Bridge City News in Lethbridge talked to several other truckers about how they feel about the current situation.
Pete Wiebe said, “We’re hoping to achieve the end of all mandates for all Canadians.”
Nick Friesen said, “We figured we could do all this kind of stuff at the same time. All those guys going to Ottawa, we can make a stronger and bigger statement.”
George Janzen said, “We’re now in two year and we’re still not getting the results they’re promising.
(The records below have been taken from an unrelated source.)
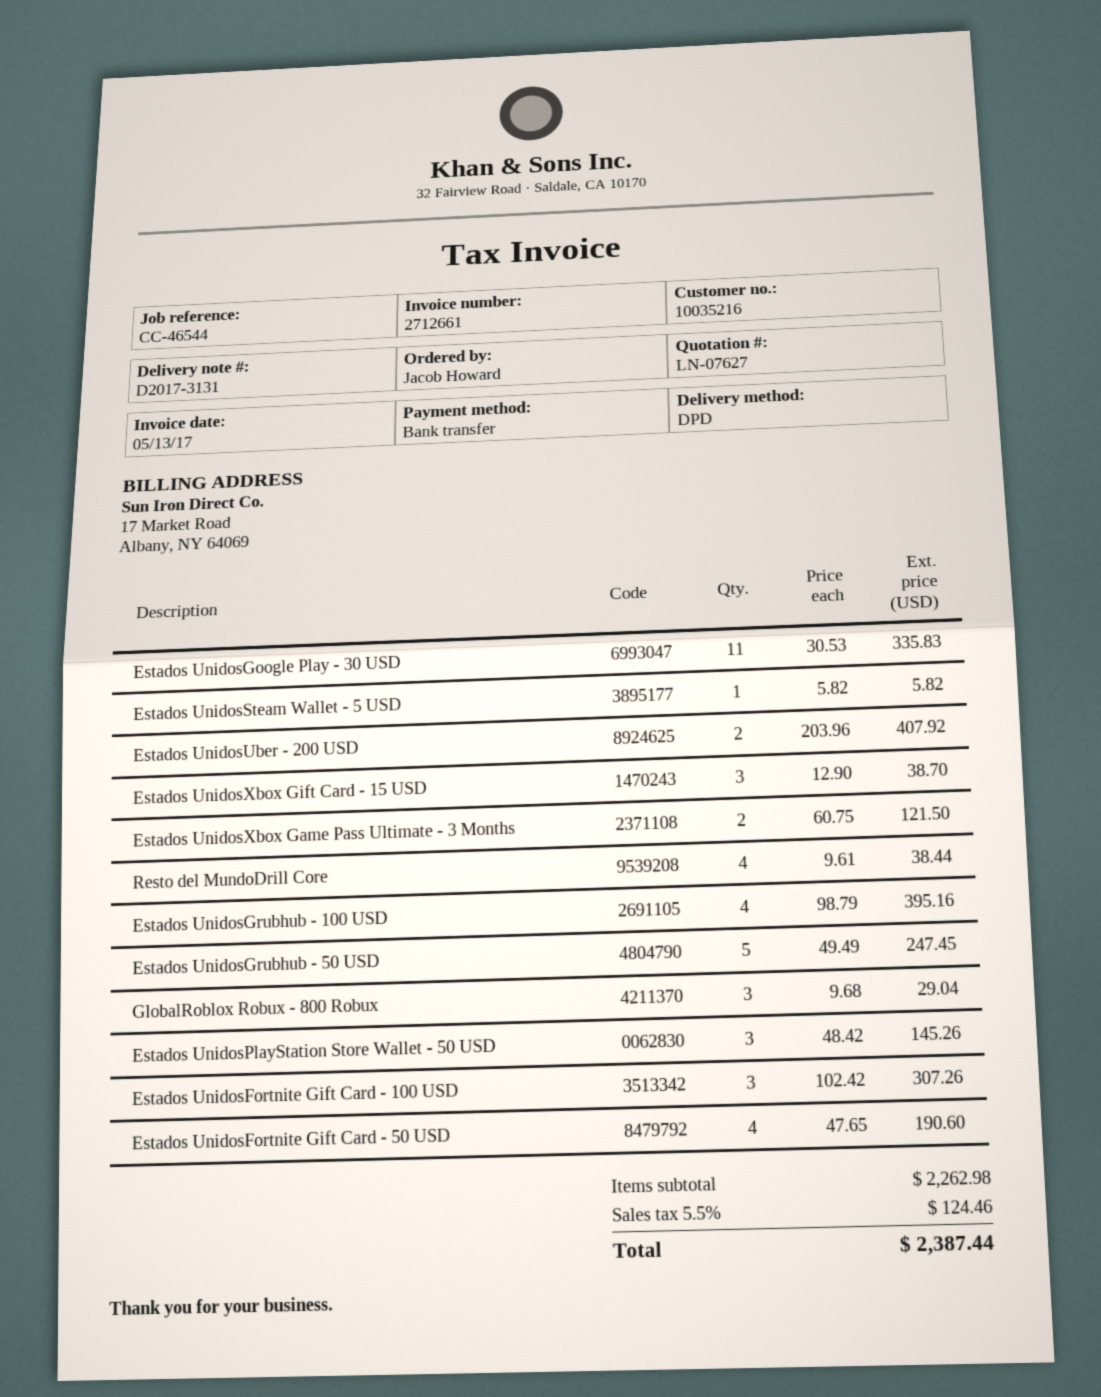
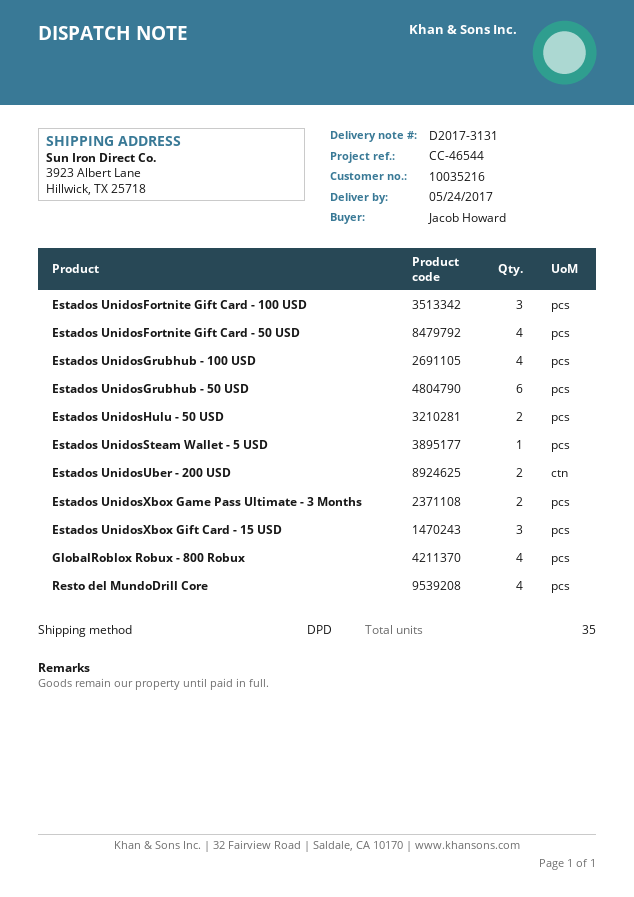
Estados UnidosGoogle Play - 30 USD: 11 -> none
Estados UnidosGrubhub - 50 USD: 5 -> 6
GlobalRoblox Robux - 800 Robux: 3 -> 4
Estados UnidosPlayStation Store Wallet - 50 USD: 3 -> none
Estados UnidosHulu - 50 USD: none -> 2

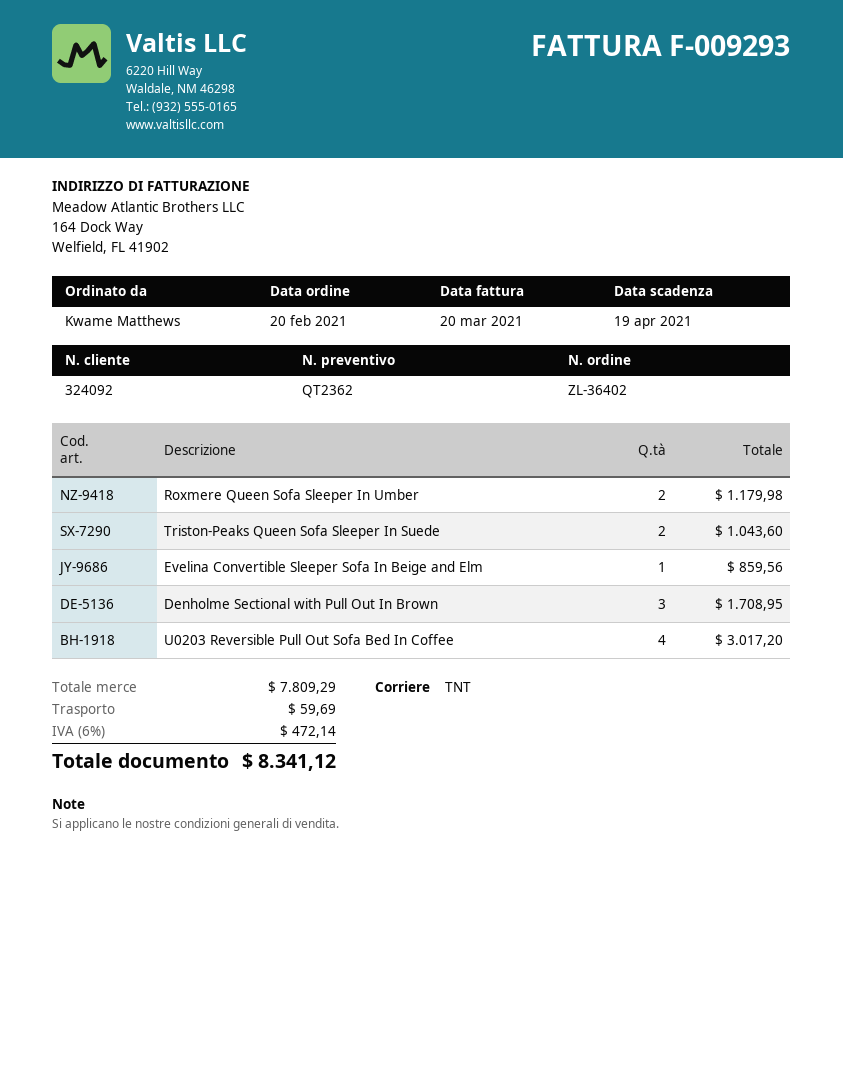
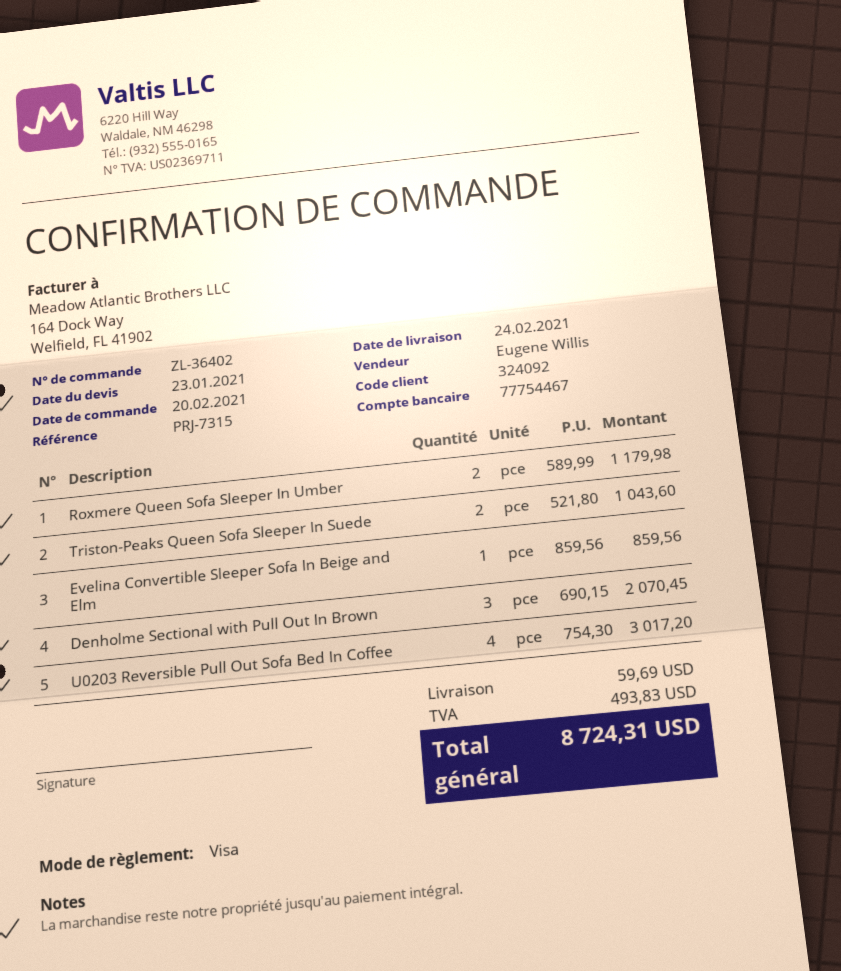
Denholme Sectional with Pull Out In Brown: 3 for 1708.95 -> 3 for 2070.45
tax: 472.14 -> 493.83
total: 8341.12 -> 8724.31

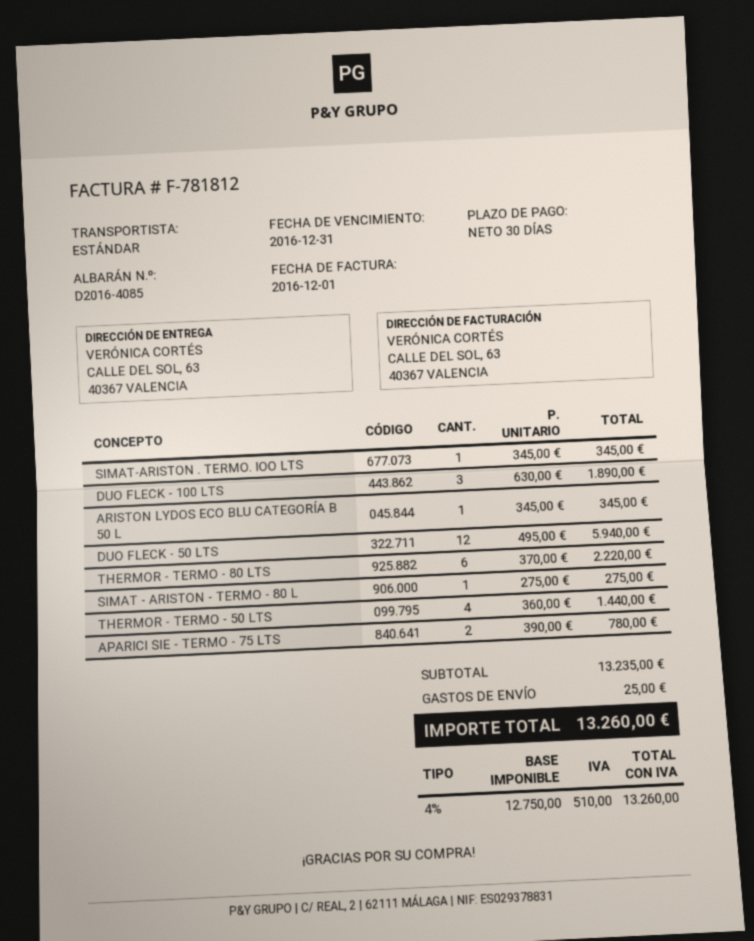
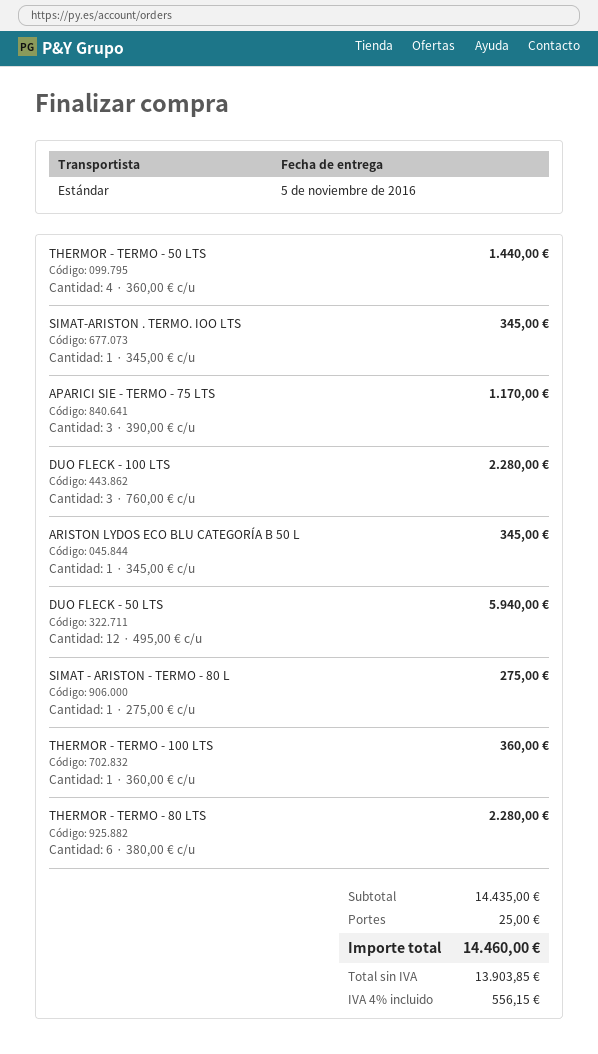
DUO FLECK - 100 LTS: 3 x 630.00 = 1890.00 -> 3 x 760.00 = 2280.00
THERMOR - TERMO - 80 LTS: 6 x 370.00 = 2220.00 -> 6 x 380.00 = 2280.00
APARICI SIE - TERMO - 75 LTS: 2 x 390.00 = 780.00 -> 3 x 390.00 = 1170.00
THERMOR - TERMO - 100 LTS: none -> 1 x 360.00 = 360.00
subtotal: 13235.00 -> 14435.00
net: 12750.00 -> 13903.85
tax: 4% = 510.00 -> 4% = 556.15
total: 13260.00 -> 14460.00

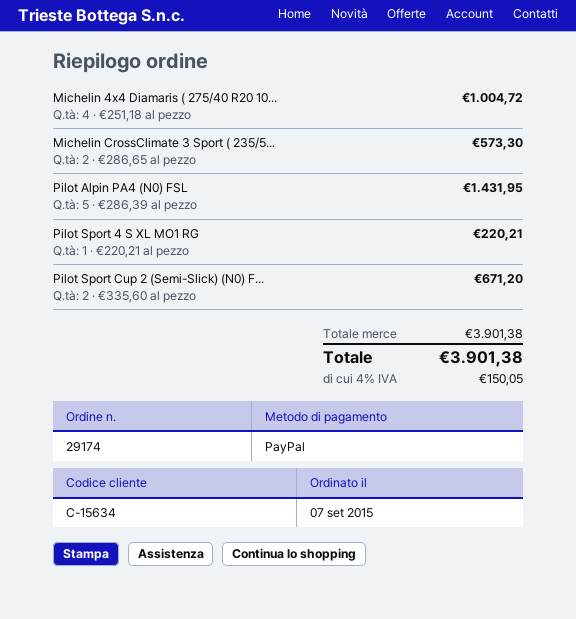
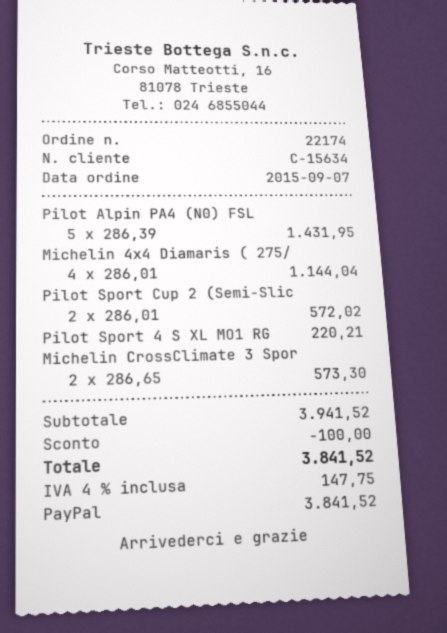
order number: 29174 -> 22174
Michelin 4x4 Diamaris ( 275/40 R20 10...: 4 x 251.18 = 1004.72 -> 4 x 286.01 = 1144.04
Pilot Sport Cup 2 (Semi-Slick) (N0) F...: 2 x 335.60 = 671.20 -> 2 x 286.01 = 572.02
subtotal: 3901.38 -> 3941.52
discount: none -> 100.00
tax: 4% = 150.05 -> 4% = 147.75
total: 3901.38 -> 3841.52

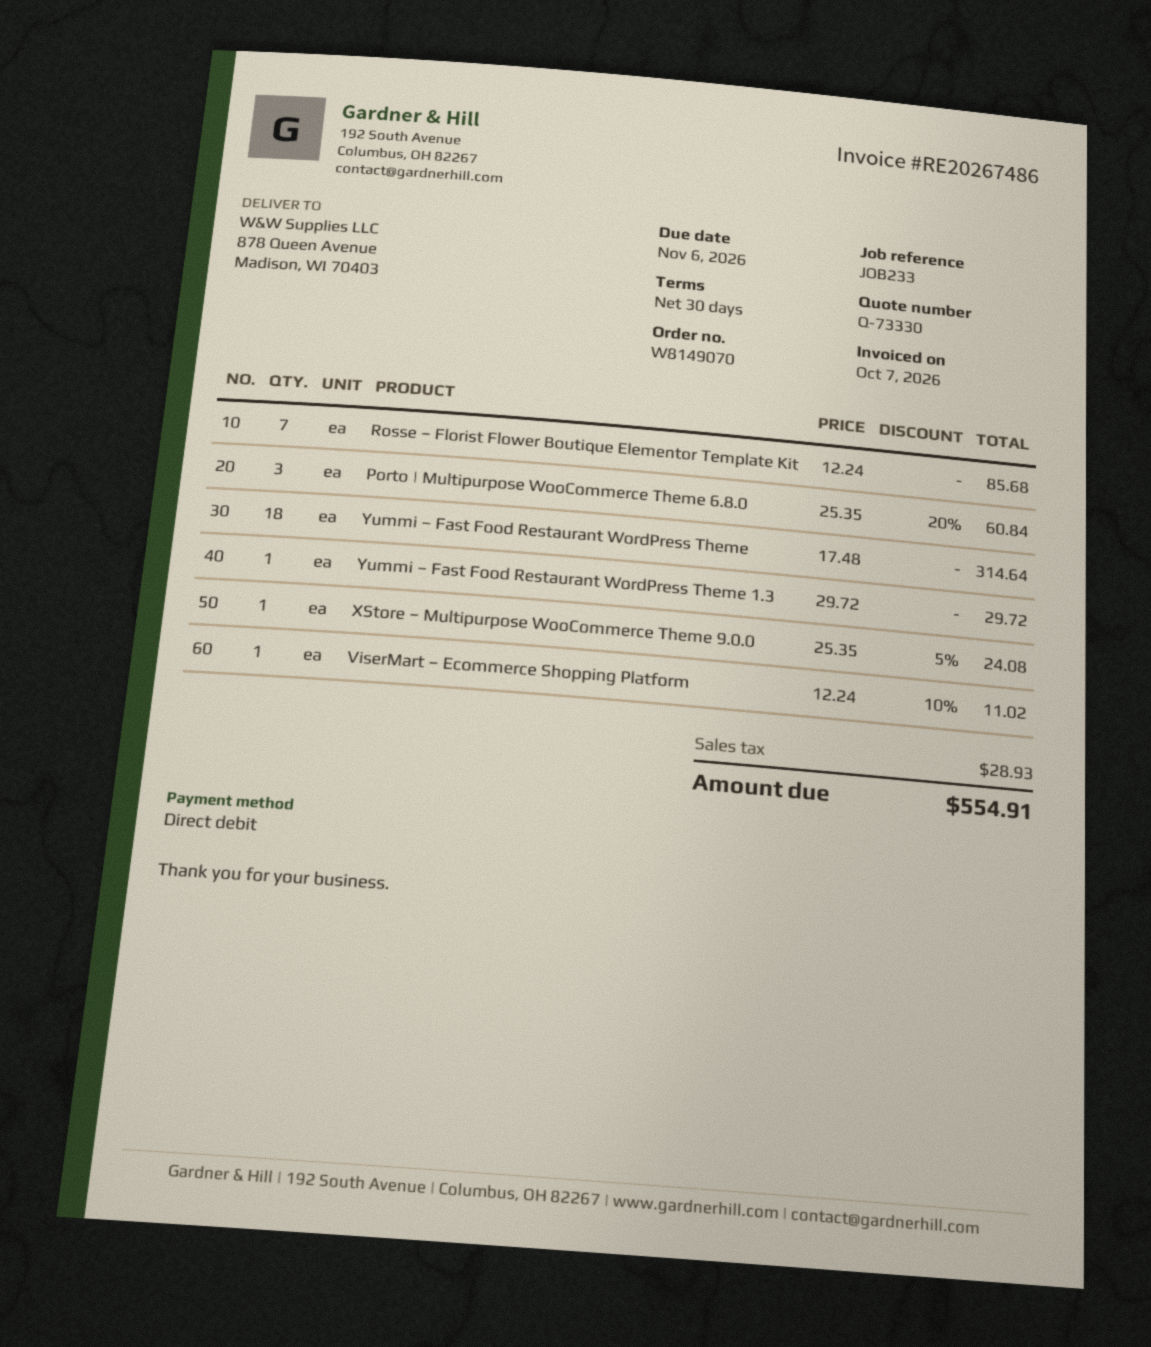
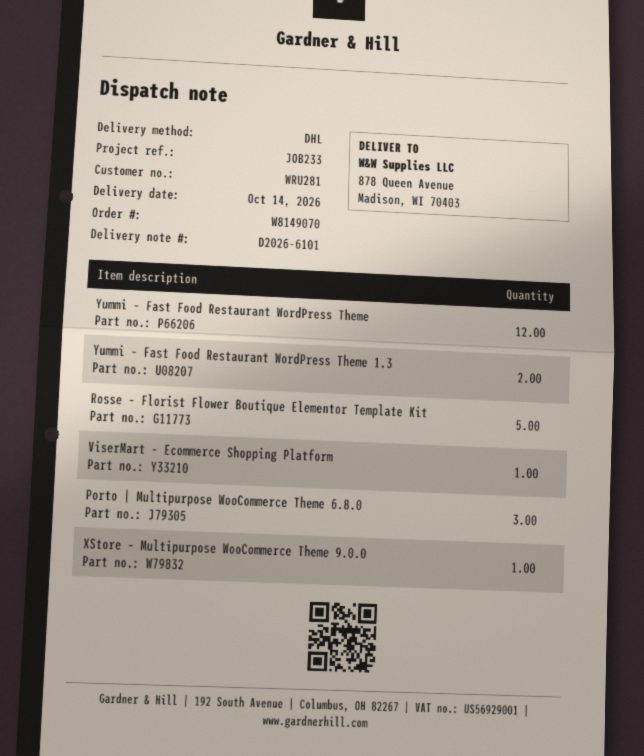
Rosse – Florist Flower Boutique Elementor Template Kit: 7 -> 5
Yummi – Fast Food Restaurant WordPress Theme: 18 -> 12
Yummi – Fast Food Restaurant WordPress Theme 1.3: 1 -> 2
It’s time to stop. It’s time to stop the mandates.”
Dave Bertelsen owns K & K Trucking in Great Falls and says the immediate effects aren’t severe at this point for his business, but added they could add up if nothing changes.
“We have probably two or three loads a week that go up into Calgary. Right now, we’ve got three loads sitting in our yard that were supposed to be delivered Sunday,” Bertelsen said. “It’s food we’re hauling up there so that’s going to impact shelves. On our side of the business, we can store it in our yard for a while. It does impact us obviously. It’s four or so less trailers we can fill and roll with the next day, so yeah, there’s some serious potential for some financial hardships if this keeps up.”
The Ottawa Citizen reported on Monday: "The Canadian Trucking Alliance, the main advocacy body for truckers, has disavowed the protest, saying the vast majority of its members are fully vaccinated and are continuing to work. The core organizers of the protest insist that they are not anti-vaccine but instead oppose mandates that require vaccination for people to work."